We’ve all done it – tried really, really hard to suppress the explosive reflex that epitomises a sneeze. It’s a perfectly understandable – and socially laudable – intent. After all, the average sneeze can propel as many as 40,000 100-micron droplets out of your nostrils at around 300 kilometres an hour.
No one wants to be responsible for delivering that kind of payload, unconstrained and in public.
Trying to hold it in, however, by firmly closing your mouth and pinching your nose, can have severe consequences.
A case report published in the British Medical Journal details the unfortunate case of a 34-year-old gent who was successful in such an exercise. In stopping something highly energetic coming out one set of holes, however, he set up a classic case of an immovable head meeting unstoppable snot.
In the end, the head turned out to be the lesser of the two forces and the sneeze made its way out by effectively creating another hole – in the back of the man’s throat.
It was a painfully explosive event, prompting a speedy trip to hospital.

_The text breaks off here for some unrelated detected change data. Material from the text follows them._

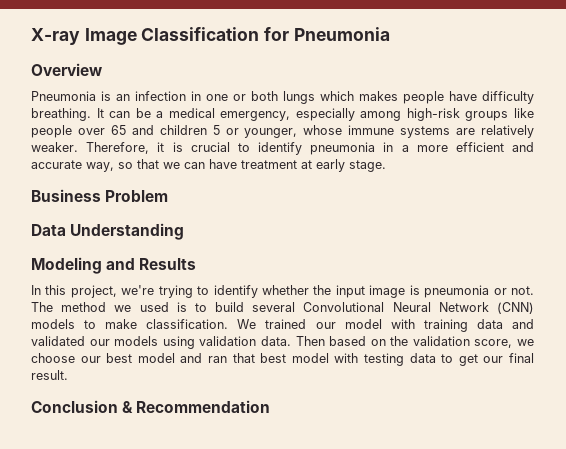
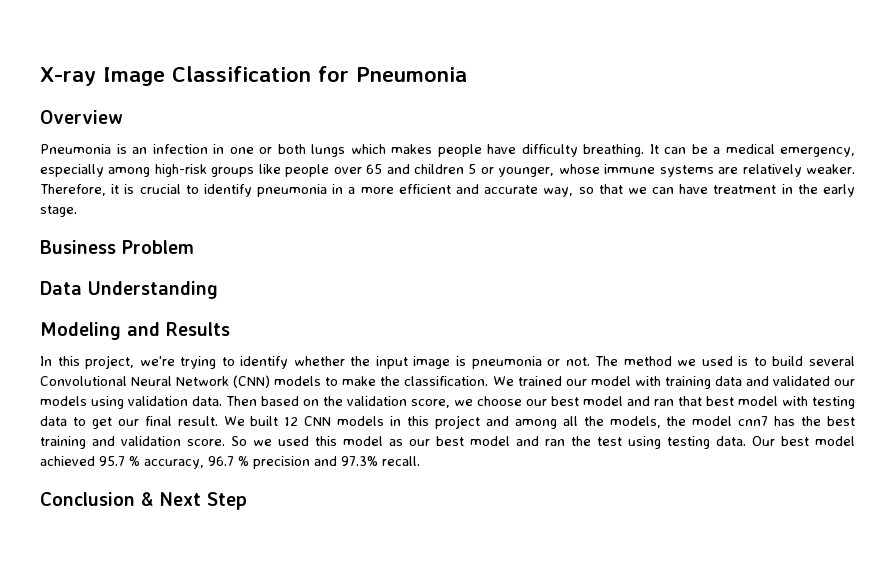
[301,160,312,169] at -> [781,184,818,194] in the
(138, 324) none -> [380,376,401,386] the
(68, 375) none -> [223,415,855,429] [40,436,855,449] [40,456,420,469] We built 12 CNN models in this project and among all the models, the model cnn7 has the best training and validation score. So we used this model as our best model and ran the test using testing data. Our best model achieved 95.7 % accuracy, 96.7 % precision and 97.3% recall.
[136,400,271,413] Recommendation -> [159,492,247,510] Next Step

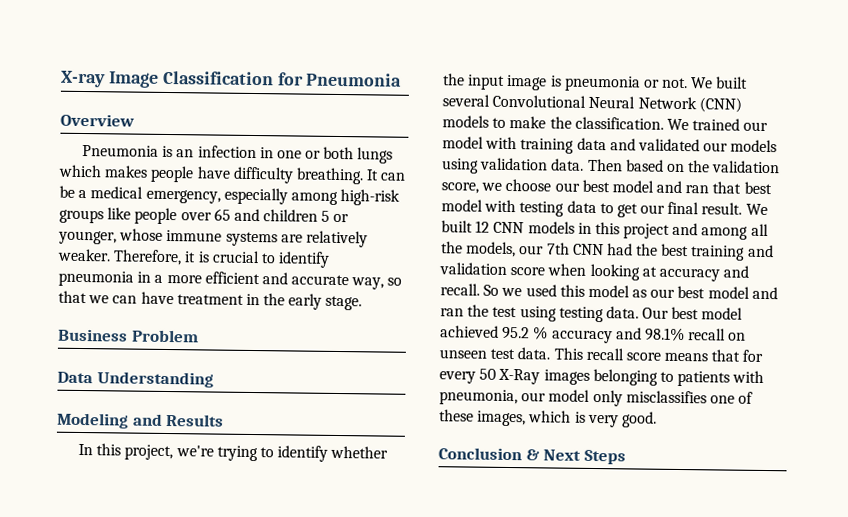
[595,356,804,366] The method we used is to build -> [691,76,749,89] We built
[666,416,796,426] the model cnn7 has -> [519,242,633,256] our 7th CNN had
[187,439,225,446] score. -> [510,263,750,282] [440,283,480,296] score when looking at accuracy and recall.
[99,456,420,469] 95.7 % accuracy, 96.7 % precision and 97.3% recall. -> [502,326,747,344] [439,347,764,362] [439,368,765,387] [439,389,754,407] [439,409,657,428] 95.2 % accuracy and 98.1% recall on unseen test data. This recall score means that for every 50 X-Ray images belonging to patients with pneumonia, our model only misclassifies one of these images, which is very good.
[207,492,247,510] Step -> [583,449,626,465] Steps

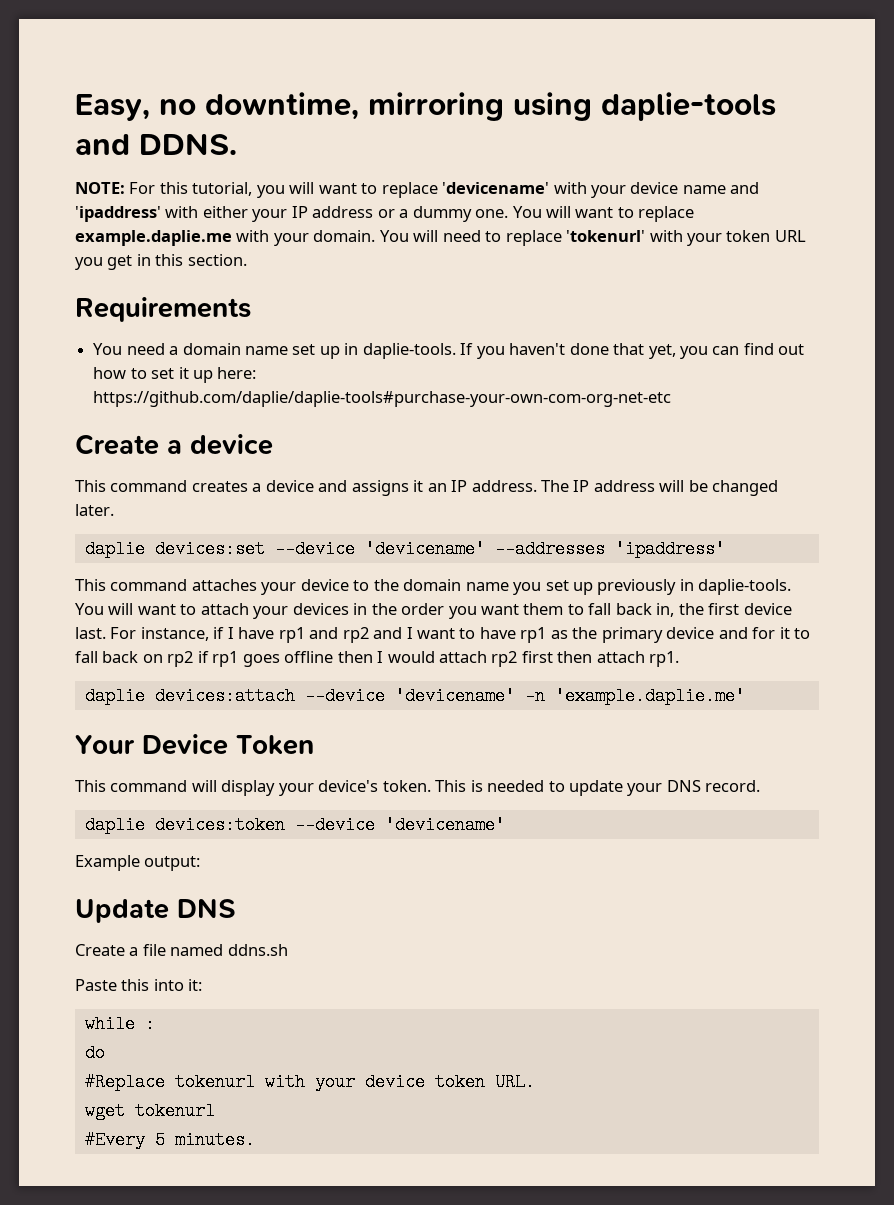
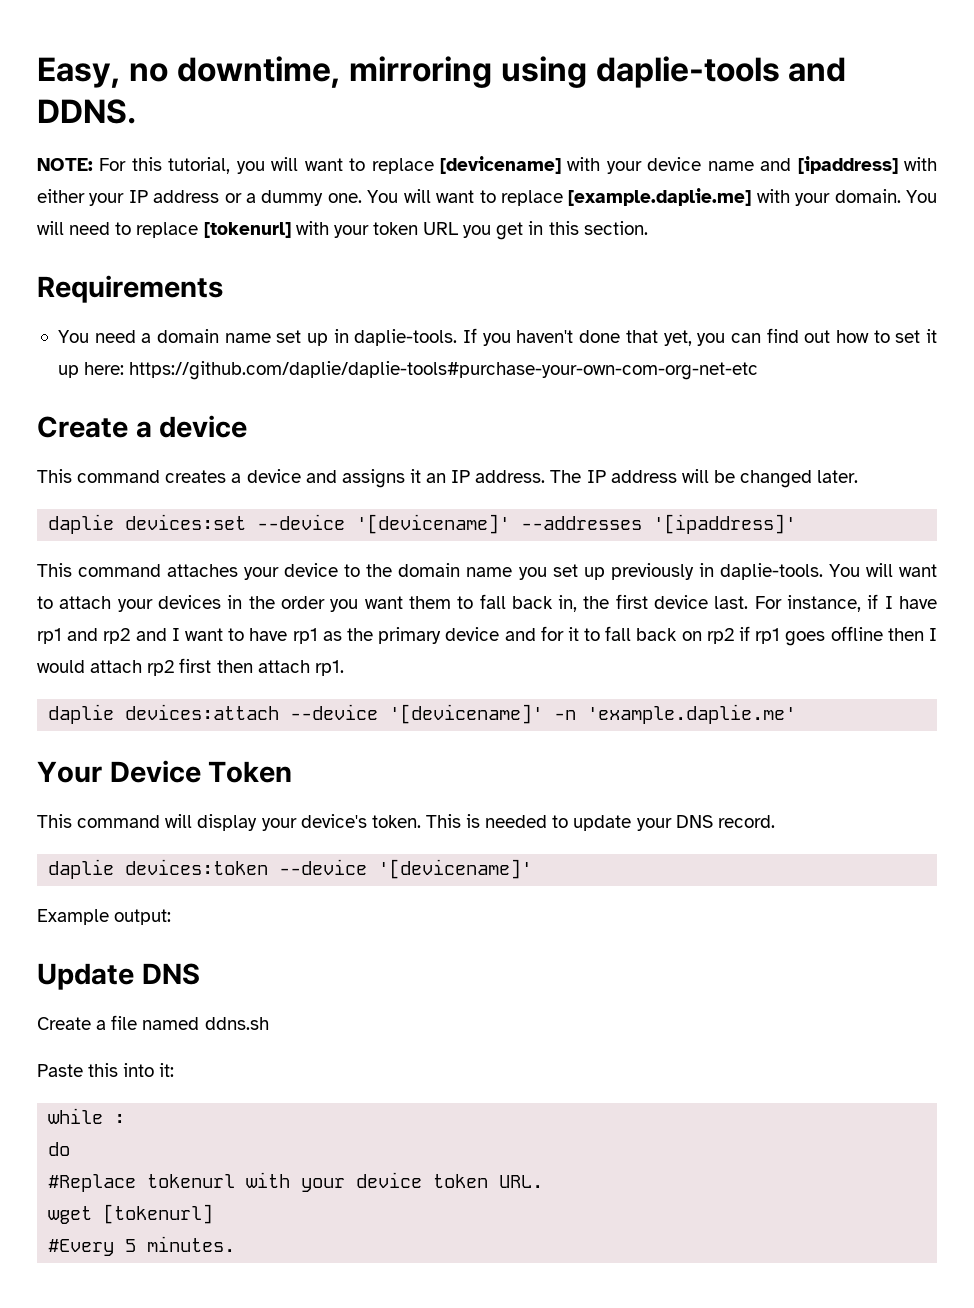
[442,182,550,194] 'devicename' -> [439,156,561,174] [devicename]
[75,206,161,222] 'ipaddress' -> [797,156,898,174] [ipaddress]
[75,230,232,246] example.daplie.me -> [568,188,752,206] [example.daplie.me]
[566,230,646,242] 'tokenurl' -> [203,222,291,238] [tokenurl]
[364,540,725,558] 'devicename' --addresses 'ipaddress' -> [356,514,797,534] '[devicename]' --addresses '[ipaddress]'
[394,687,515,705] 'devicename' -> [389,704,544,724] '[devicename]'
[384,816,505,834] 'devicename' -> [378,859,533,879] '[devicename]'
[134,1102,215,1120] tokenurl -> [103,1204,214,1224] [tokenurl]

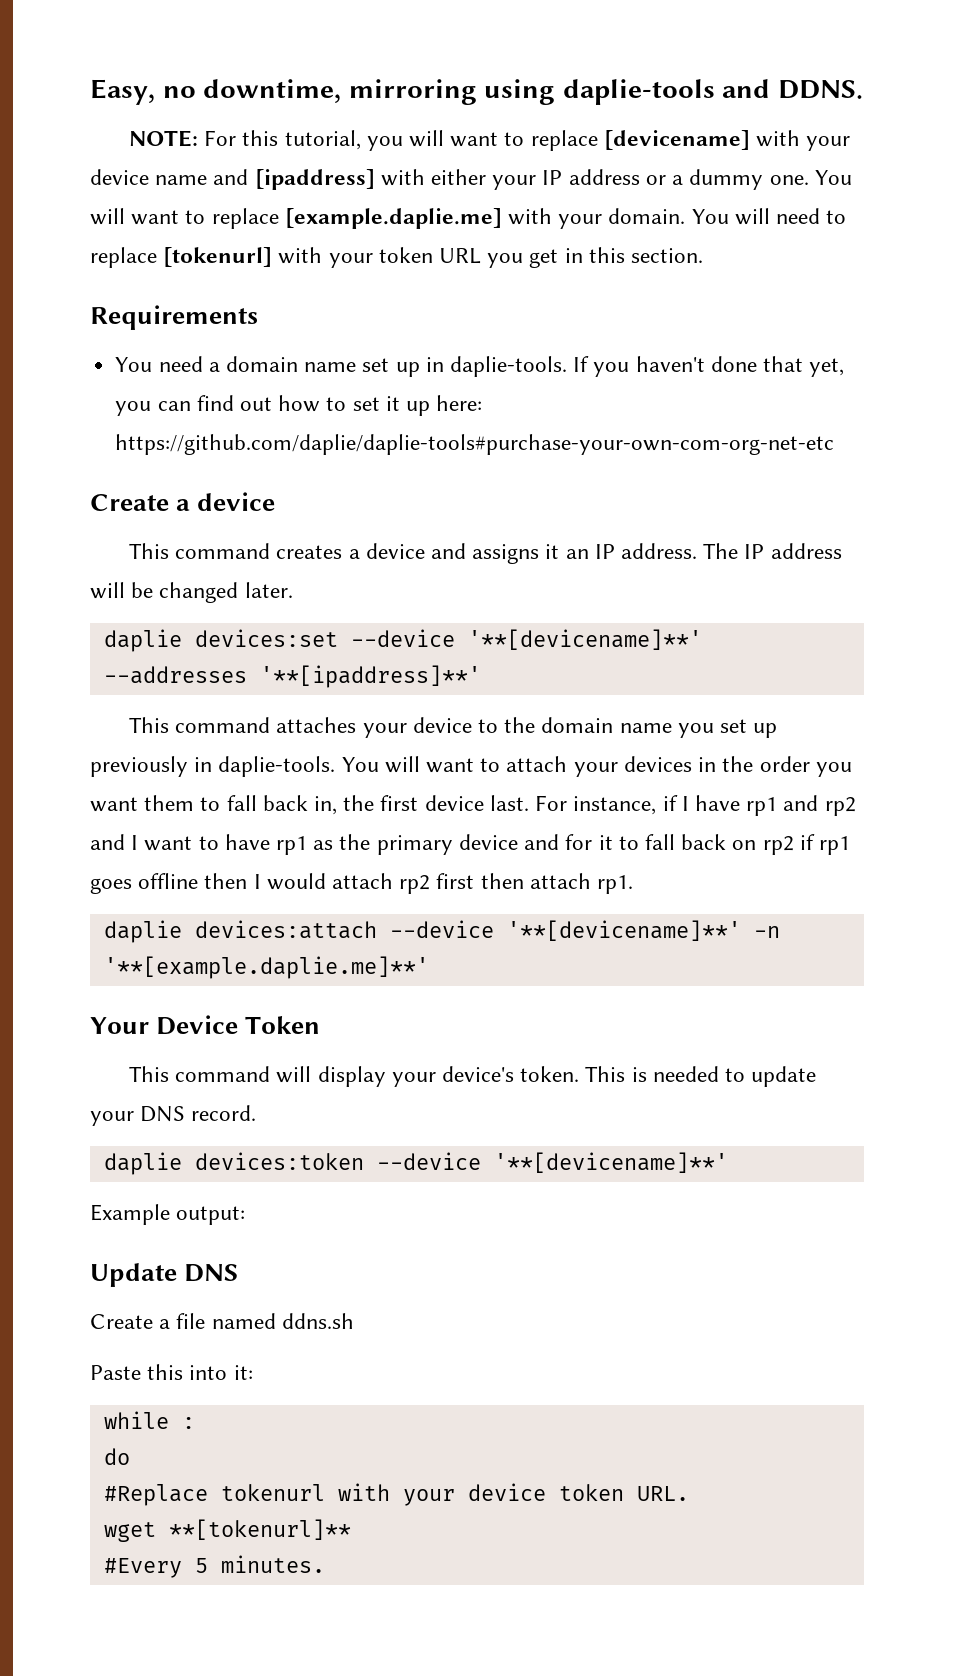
[356,514,797,534] '[devicename]' --addresses '[ipaddress]' -> [467,629,702,650] [103,665,481,688] '**[devicename]**' --addresses '**[ipaddress]**'
[389,704,797,724] '[devicename]' -n 'example.daplie.me' -> [506,920,780,941] [103,956,429,979] '**[devicename]**' -n '**[example.daplie.me]**'
[378,859,533,879] '[devicename]' -> [493,1152,728,1173] '**[devicename]**'
[103,1204,214,1224] [tokenurl] -> [168,1519,351,1540] **[tokenurl]**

In a description written by Wanding Yang, Raguwinder Sahota, and Sudip Das, all of the department of head and neck surgery at the University Hospital of Leicester in the UK, the man was hastily admitted, suffering from a spontaneous pharyngeal rupture, emphysema, neck swelling, and abnormal pockets of air pumped into his flesh from the base of his skull to most of the way down his thorax (as far as vertebra T9, in fact).{%recommended 1258%}
Perhaps not surprisingly, he couldn’t speak very well, either.
The attending doctors diagnosed injury by sneeze after ruling out prior mishap or surgery to his neck, and noting that “he denied having eaten anything sharp”.
Because of the severity of the soft tissue damage and the associated risk of infection, the patient was admitted to the wards, where he was “treated conservatively with enteral feeding via a nasogastric tube and prophylactic intravenous antibiotics.”
The feeding tube remained up his nose for seven whole days, until his throat had healed sufficiently to allow him to start eating soft foods again.
Yang and his colleagues conclude: “The patient was subsequently discharged with advice to avoid obstructing both nostrils while sneezing.”